Comparing functional connectivity metrics from individualized and group average cortical networks

Poster No:

1805 

Submission Type:

Abstract Submission 

Authors:

Diana Perez Rivera1, Gretchen Wulfekuhle2, Joanna Hernandez1, Evan Gordon3, Caterina Gratton2,1

Institutions:

1Northwestern University, Evanston, IL, 2Florida State University, Tallahassee, FL, 3Washington University, St. Louis, MO

First Author:

Diana Perez Rivera  
Northwestern University
Evanston, IL

Co-Author(s):

Gretchen Wulfekuhle  
Florida State University
Tallahassee, FL
Joanna Hernandez  
Northwestern University
Evanston, IL
Evan Gordon  
Washington University
St. Louis, MO
Caterina Gratton  
Florida State University|Northwestern University
Tallahassee, FL|Evanston, IL

Introduction:

The brain is divided into multiple large-scale distributed systems or "networks". Network interactions within and across systems give rise to cognition and behavior. Past research has suggested that these interactions change systematically with age, with networks becoming relatively desegregated from one another (Chan et al., 2014). However, individuals vary widely in the topology of brain networks (Gordon et al., 2017), particularly of higher-order association systems (Seitzman et al., 2019). Yet, most existing research uses a priori network partitions based on a group average (typically from young adult data) to extract measures of functional networks. This approach, while convenient, can introduce further noise by combining signals from different networks when the individual networks deviate from the group average. Obtaining reliable representations of individual-specific network architecture, however, requires large amounts of data per subject; typically more data than is collected in most studies. Here, we compare measures of within- and between-network FC, and a derivative measure of network segregation in highly sampled younger and older adults, using both group-based and individualized networks.

Methods:

We leveraged two precision fMRI datasets of younger (n = 16; ages 18-30) and older (n=8; ages 65-75) adults with >90 min. of high-quality rs-FC data per subject. Networks were defined in two ways: 1) based on a priori group-based partition (Gordon et al., 2016), and 2) based on each individual's rs-FC patterns (Gordon et al., 2017). The large amount of data per individual allowed us to produce highly-reliable representations of individual-specific networks. For each network partition, we extracted values for each individual of within-network FC and of between-network FC, and we calculated a segregation index. To determine how these metrics are influenced by individual differences in network topology, we used two-way ANOVAs with age-group and network partition as factors.

Results:

Our results indicate that within-network FC shows a main effect of age-group (p(FDR)<0.013) and of network partition (p(FDR)<0.013). Younger adults showed greater within-network FC compared to older adults and within-network FC was higher when calculated based on individualized networks. Similarly, between-network FC showed a significant main effect of network partition (p(FDR)<0.013), where between-network FC was significantly higher when based on a group-based networks compared to individualized networks. Network segregation showed both a main effect of age-group (p(FDR)<0.013) and of network partition (p(FDR)<0.013). Older adults showed lower segregation index compared to younger adults, replicating previous results, and this pattern was present across both network partitions, though segregation indices were significantly higher for individualized networks.

Conclusions:

Our results suggest that FC metrics in both younger and older adults are influenced by individual differences in network topology. In particular, within-network FC and its derivative, network segregation, differ significantly when calculated based on group-based networks compared to individual-specific networks. We attribute this difference to poor fit of group-average networks to individual brains that leads to non-homogenous FC measures.

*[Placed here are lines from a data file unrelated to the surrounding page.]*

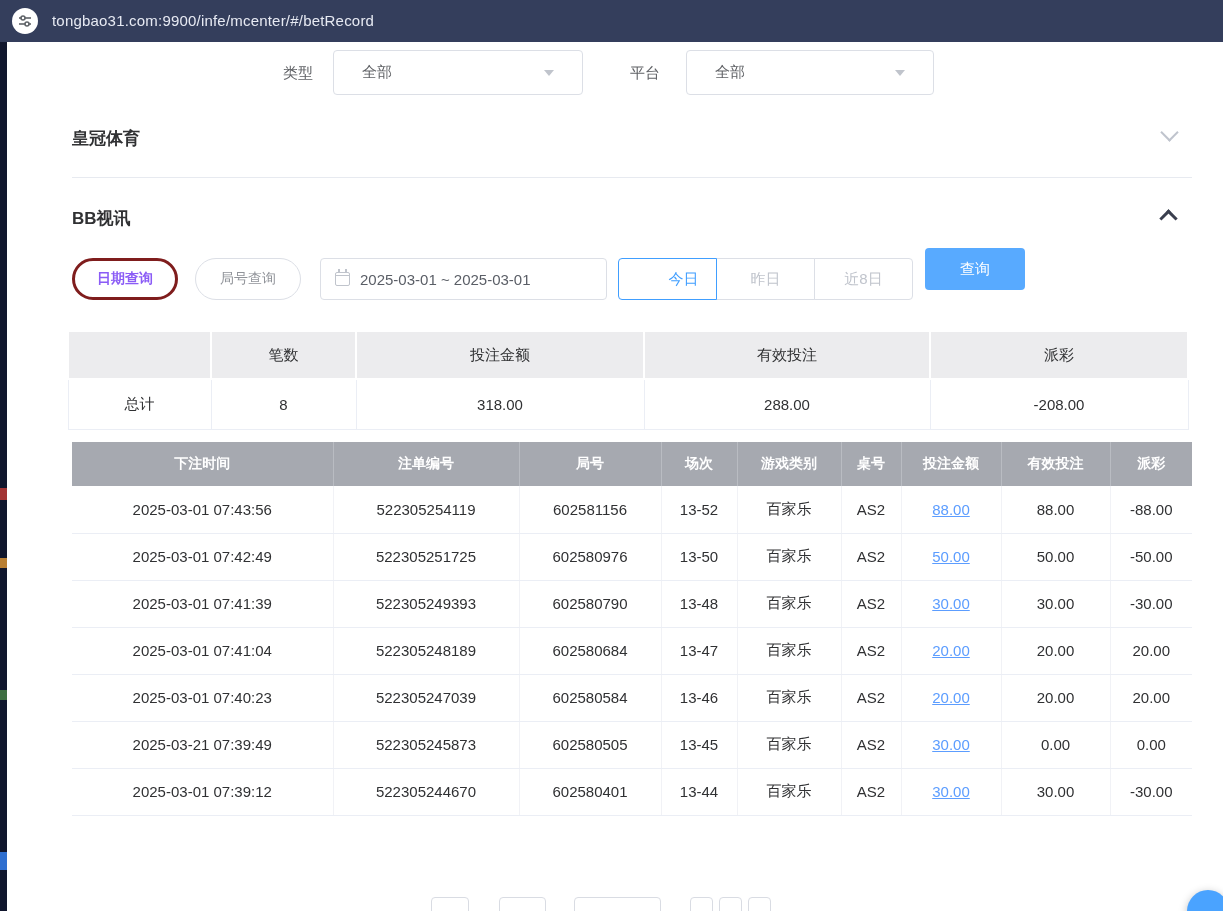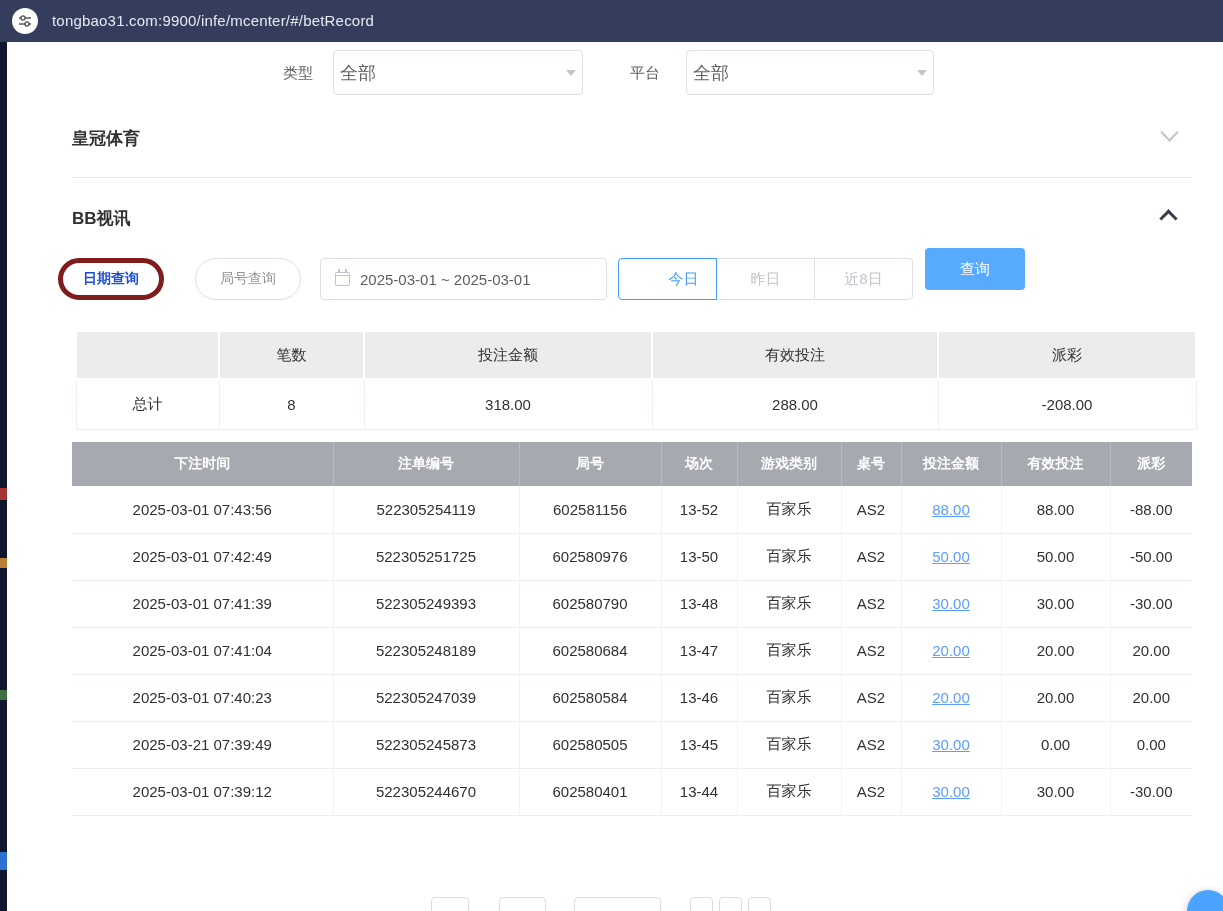"全部" .select { font-size: 18px -> 15px; padding: 0 6px -> 0 28px }
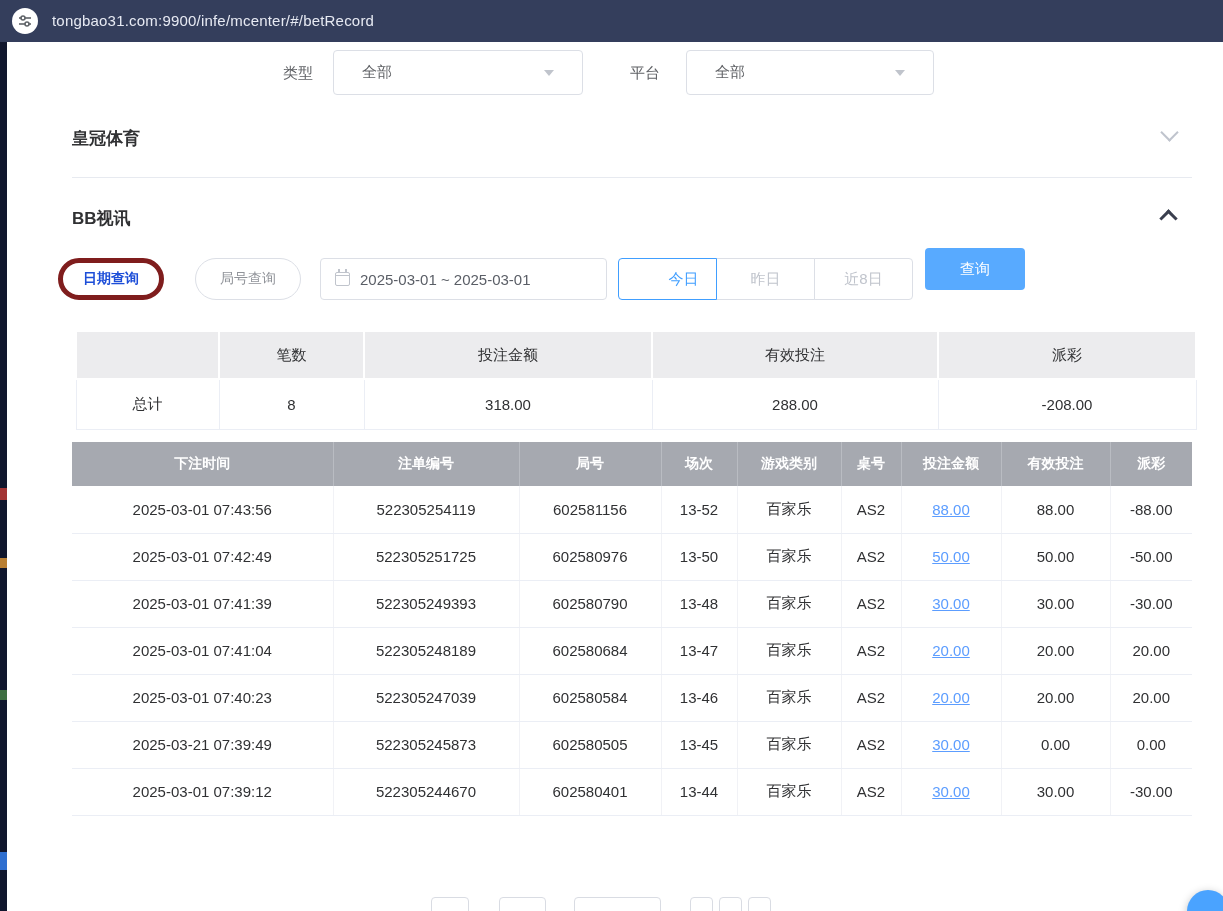"日期查询" .btn-date-query { border: 5px solid #7f1d1d -> 3px solid #7f1d1d; color: #1d4ed8 -> #8b5cf6; left: 58px -> 72px }
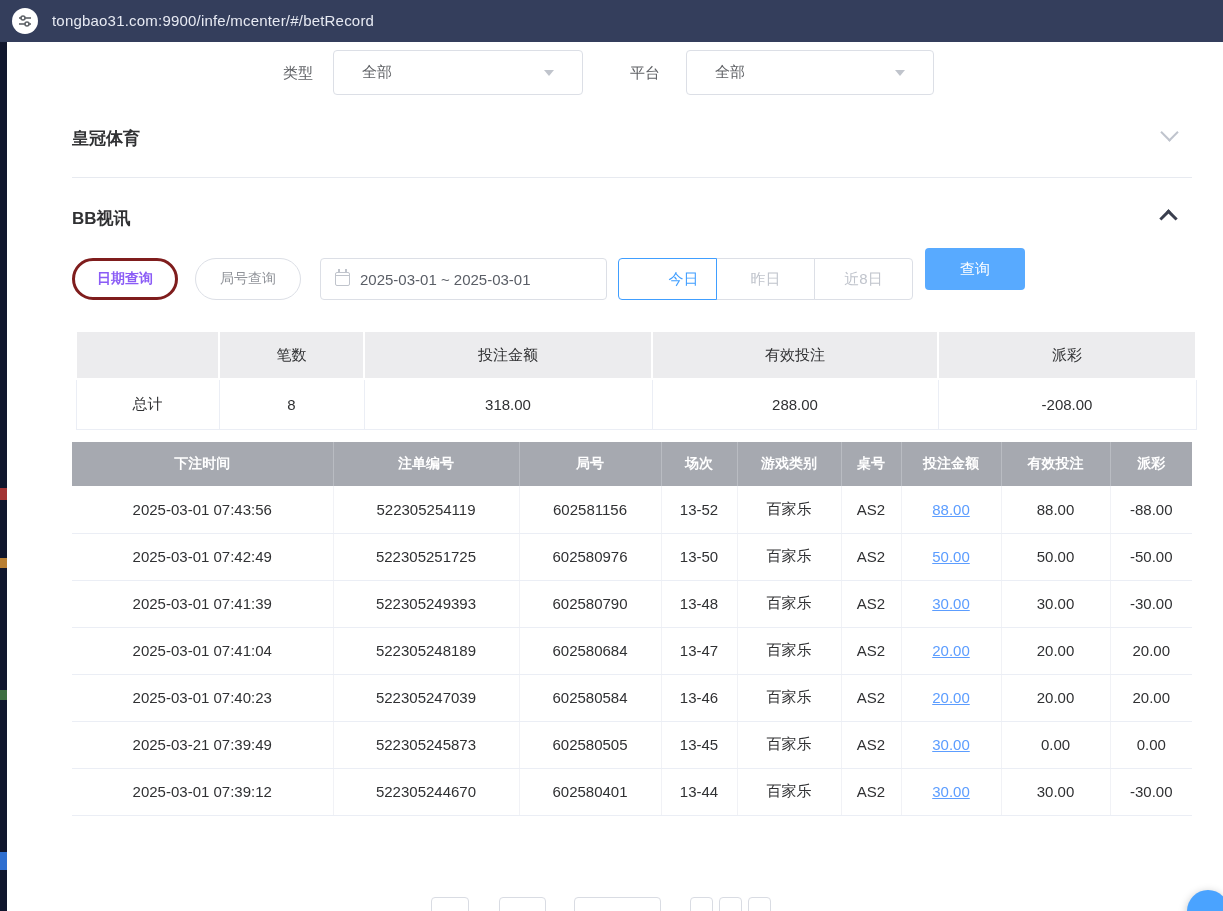"笔数" .summary-table { left: 75px -> 67px }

Modeling and Analysis Methods:

fMRI Connectivity and Network Modeling 1

Neuroanatomy, Physiology, Metabolism and Neurotransmission:

Cortical Anatomy and Brain Mapping 2

Keywords:

ADULTS
Cortex
FUNCTIONAL MRI
Other - Networks

1|2Indicates the priority used for review

Provide references using author date format

Chan, M. Y., et al. (2014). Decreased segregation of brain systems across the healthy adult lifespan. Proceedings of the National Academy of Sciences, 111(46).
Gordon, E. M., et al. (2016). Generation and Evaluation of a Cortical Area Parcellation from Resting-State Correlations. Cerebral Cortex, 26(1), 288–303.
Gordon, E. M., et al. (2017). Precision Functional Mapping of Individual Human Brains. Neuron, 95(4), 791-807.e7.
Seitzman, B. A., Gratton, C., et al. (2019). Trait-like variants in human functional brain networks. Proceedings of the National Academy of Sciences, 116(45), 22851–22861.